The typical interaction patterns I know to accomplish this are
search-within-search, and faceted search. However, both patterns are
confounded by the rapid pace of data change:
- Search-within-search would result in increasingly inaccurate results
as searches were performed against outdated information or might
confuse people if we re-ran the search against the updated data, since
the second result wouldn't be a true subset of the first result, but
rather an updated subset.

- faceted search interfaces typically give people a size for their
too-large query, and then give actual results when the query
parameters have been narrowed down to the point where the result set
size is "reasonable." (for whatever definition of reasonable fits the
problem domain).

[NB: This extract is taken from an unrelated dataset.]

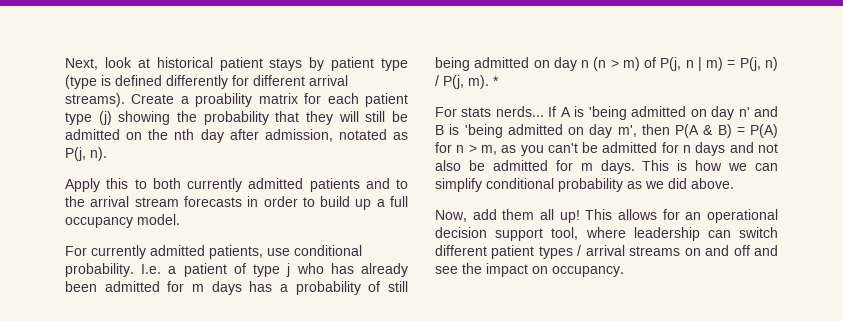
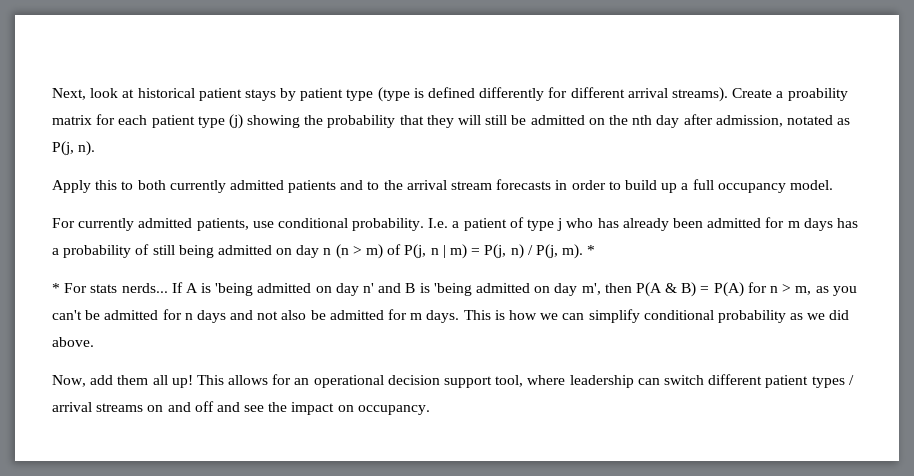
(499, 81) none -> [52,283,60,293] *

In my domain, the rapid change in the data confounds
this process because the sizeof() queries are only accurate at the
time they're performed and while we might tell the person that he'd
get back 100 records based on the data now by the time the query has
run he might get back 1000 records.  Or 10,000. So it's not inherently
clear to me that faceted search would help either.

Has anyone tried anything like this or have any thoughts/insights to
share about this problem?

Best regards,
--Alan

(*) There's a different problem here of people wanting to monitor the
changes, rather than perform static searches, but that's not what this
song is about.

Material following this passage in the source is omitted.